Keluarga Almarhum R Tuntut Keadilan, Mengaku Tak Pernah Terima Bantuan dari Pelaku Maupun Pemerintah Desa
Sarolangun jurnalpolisi.id
Keluarga almarhum R, korban pengeroyokan dan penganiayaan yang mengakibatkan meninggal dunia, menuntut keadilan dan mengaku tidak pernah menerima bantuan ataupun santunan baik dari pihak pelaku maupun pemerintah desa setempat.
Hal tersebut disampaikan keluarga korban saat ditemui awak media Jurnal Polisi News (JPN) di kediaman mereka di Sungai Bemban, Kecamatan Batang Asai, Kabupaten Sarolangun, pada Minggu (11/1/2026).
Mamak Natur dan Mamak Pitur, selaku pihak keluarga korban yang memiliki peran penting dalam adat, mengaku terkejut dan kebingungan setelah mendengar kabar bahwa pelaku pengeroyokan dan penganiayaan terhadap R telah bebas, padahal menurut mereka proses hukum belum genap satu tahun berjalan.
“Kami sangat terkejut. Kami tidak tahu siapa yang mengeluarkan dan apa alasannya. Setahu kami, hukuman maksimal bisa sampai 12 tahun penjara,” ujar Mamak Pitur.
Keluarga korban juga menegaskan bahwa hingga saat ini tidak pernah menerima bantuan apa pun, baik berupa santunan, ganti rugi, maupun bantuan sosial, termasuk untuk anak almarhum R yang ditinggalkan.
Menurut keterangan keluarga, pengurusan perkara sebelumnya disebut-sebut dilakukan oleh salah satu kerabat bernama Efendi yang berada di Mandi Angin, namun keluarga inti korban mengaku tidak pernah mendapat informasi resmi, baik terkait proses hukum, upaya damai, undangan persidangan, maupun bantuan yang diklaim beredar di masyarakat.
“Kalau memang ada bantuan, kemana perginya dan siapa yang menerima? Saya mamaknya korban, tidak pernah menerima apa pun,” tegas Mamak Natur.
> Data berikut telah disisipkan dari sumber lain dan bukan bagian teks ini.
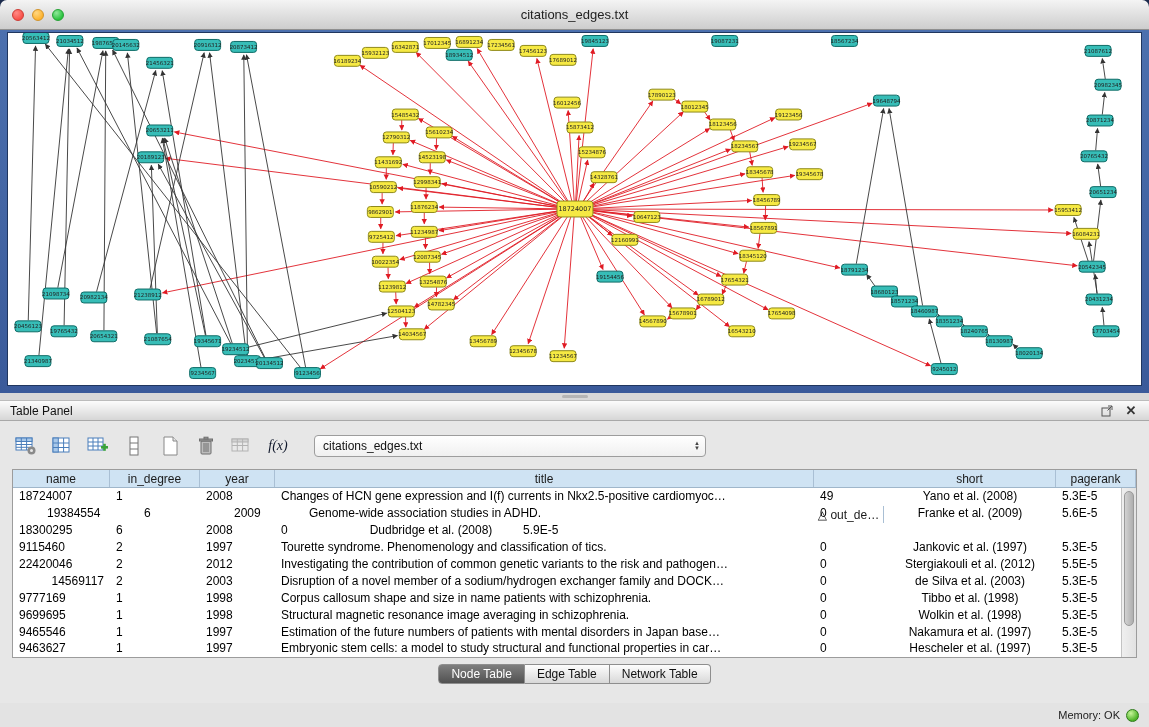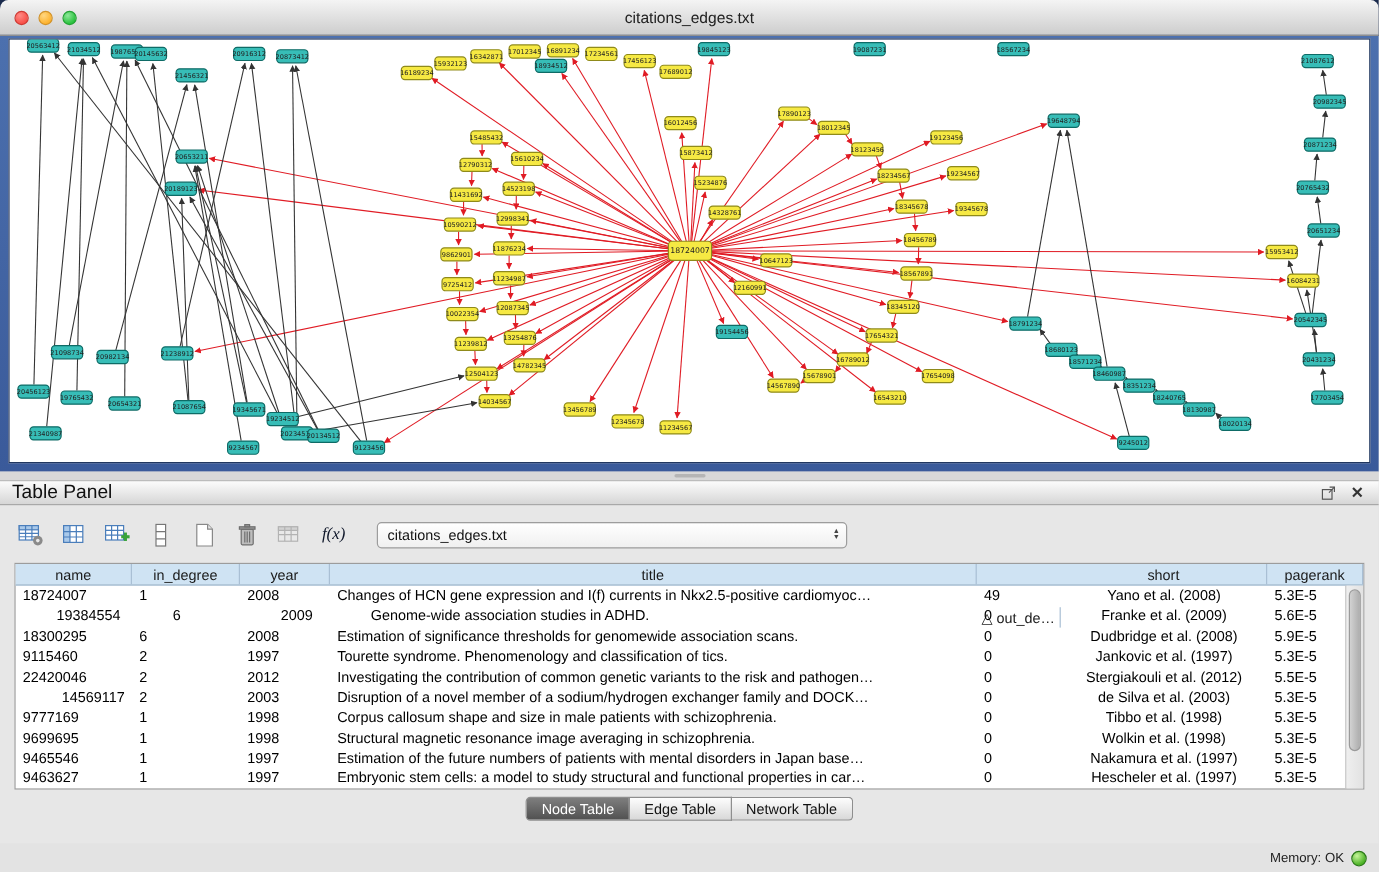--- a/index.html
+++ b/index.html
@@ -25,21 +25,21 @@
 
   
   .gap { position:absolute; top:393px; left:0; right:0; height:7px; background:#d8d8d8; display:flex; align-items:center; justify-content:center; }
   .gap-handle { width:26px; height:3px; border-radius:2px; background:#b5b5b5; }
 
   
   .table-panel { position:absolute; top:400px; left:0; right:0; bottom:24px; background:#e7e7e7; }
   .panel-header { height:21px; background:linear-gradient(180deg,#fcfcfc,#d6d6d6);
     border-top:1px solid #bcbcbc; border-bottom:1px solid #a8a8a8;
     display:flex; align-items:center; padding:0 10px; }
-  .panel-title { font-size:16px; color:#111; }
+  .panel-title { font-size:12px; color:#111; }
   .panel-header .spacer { flex:1; }
   .ph-icon { display:flex; align-items:center; justify-content:center; width:16px; height:16px; margin-left:8px; cursor:default; }
   .close-x { font-size:13px; font-weight:bold; color:#333; line-height:1; }
 
   .panel-body { padding:10px 12px 0 12px; }
 
   .toolbar { display:flex; align-items:center; gap:8px; height:30px; margin-bottom:8px; }
   .tbtn { width:28px; height:26px; display:flex; align-items:center; justify-content:center; border-radius:4px; }
   .fx { font-family:"Liberation Serif", serif; font-style:italic; font-size:14px; color:#0f172a; }
   .combo { margin-left:14px; width:392px; height:22px; border:1px solid #9d9d9d; border-radius:4px;
@@ -759,21 +759,20 @@
             <div class="td" style="width: 75px; text-align: left;">2009</div>
             <div class="td" style="flex: 1 1 0%; text-align: left;">Genome-wide association studies in ADHD.</div>
             <div class="td" style="width: 70px; text-align: left;">0</div>
             <div class="td" style="width: 172px; text-align: center;">Franke et al. (2009)</div>
             <div class="td" style="width: 80px; text-align: left;">5.6E-5</div>
           </div>
           <div class="tr">
             <div class="td" style="width: 97px; text-align: left;">18300295</div>
             <div class="td" style="width: 90px; text-align: left;">6</div>
             <div class="td" style="width: 75px; text-align: left;">2008</div>
-            <div class="td" style="flex: 1 1 0%; text-align: left;">Estimation of significance thresholds for genomewide association scans.</div>
             <div class="td" style="width: 70px; text-align: left;">0</div>
             <div class="td" style="width: 172px; text-align: center;">Dudbridge et al. (2008)</div>
             <div class="td" style="width: 80px; text-align: left;">5.9E-5</div>
           </div>
           <div class="tr">
             <div class="td" style="width: 97px; text-align: left;">9115460</div>
             <div class="td" style="width: 90px; text-align: left;">2</div>
             <div class="td" style="width: 75px; text-align: left;">1997</div>
             <div class="td" style="flex: 1 1 0%; text-align: left;">Tourette syndrome. Phenomenology and classification of tics.</div>
             <div class="td" style="width: 70px; text-align: left;">0</div>
@@ -795,21 +794,21 @@
             <div class="td" style="width: 75px; text-align: left;">2003</div>
             <div class="td" style="flex: 1 1 0%; text-align: left;">Disruption of a novel member of a sodium/hydrogen exchanger family and DOCK…</div>
             <div class="td" style="width: 70px; text-align: left;">0</div>
             <div class="td" style="width: 172px; text-align: center;">de Silva et al. (2003)</div>
             <div class="td" style="width: 80px; text-align: left;">5.3E-5</div>
           </div>
           <div class="tr">
             <div class="td" style="width: 97px; text-align: left;">9777169</div>
             <div class="td" style="width: 90px; text-align: left;">1</div>
             <div class="td" style="width: 75px; text-align: left;">1998</div>
-            <div class="td" style="flex: 1 1 0%; text-align: left;">Corpus callosum shape and size in male patients with schizophrenia.</div>
+            <div class="td" style="flex: 1 1 0%; text-align: left;">Corpus callosum shape and size in name patients with schizophrenia.</div>
             <div class="td" style="width: 70px; text-align: left;">0</div>
             <div class="td" style="width: 172px; text-align: center;">Tibbo et al. (1998)</div>
             <div class="td" style="width: 80px; text-align: left;">5.3E-5</div>
           </div>
           <div class="tr">
             <div class="td" style="width: 97px; text-align: left;">9699695</div>
             <div class="td" style="width: 90px; text-align: left;">1</div>
             <div class="td" style="width: 75px; text-align: left;">1998</div>
             <div class="td" style="flex: 1 1 0%; text-align: left;">Structural magnetic resonance image averaging in schizophrenia.</div>
             <div class="td" style="width: 70px; text-align: left;">0</div>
Karena keterbatasan pemahaman hukum, pihak keluarga korban menyatakan mempercayakan pendampingan dan pengurusan perkara kepada Siti Rahma, agar membantu memperjuangkan keadilan bagi keluarga korban.
Untuk memastikan informasi, awak media kemudian mendatangi istri almarhum R, Wahya, di kediamannya di Desa Sandaran Bawah, Bulu Datuk Nan Duo. Kehadiran tim media disambut baik oleh Wahya dan anaknya.
Dalam keterangannya, Wahya menegaskan bahwa dirinya juga tidak pernah menerima bantuan ataupun santunan apa pun, baik dari pihak pelaku maupun dari pemerintah desa, termasuk atas nama anaknya.
“Saya sudah ikhlas atas kepergian suami saya. Tapi saya berharap ada keadilan untuk anak saya yang masih kecil. Pelaku harus bertanggung jawab atas masa depan anak saya, dari sekolah sampai dia dewasa,” ujar Wahya dengan mata berkaca-kaca.
Wahya yang diketahui memiliki riwayat penyakit sesak napas itu juga mengungkapkan bahwa dirinya hidup dalam keterbatasan ekonomi dan belum pernah tersentuh bantuan pemerintah, khususnya dari pemerintah desa setempat.
Melalui media ini, keluarga korban berharap pemerintah desa, kecamatan, hingga Pemerintah Kabupaten Sarolangun dapat memberikan perhatian khusus dan memastikan keadilan ditegakkan tanpa pandang bulu, serta menjamin hak-hak anak korban.
Keluarga korban juga berharap Bupati Sarolangun, H. Hurmin, dapat memberikan perhatian serius terhadap kasus ini agar menjadi pelajaran bagi masyarakat, bahwa hukum harus ditegakkan secara adil tanpa membedakan status sosial, ekonomi, maupun kedekatan dengan pejabat.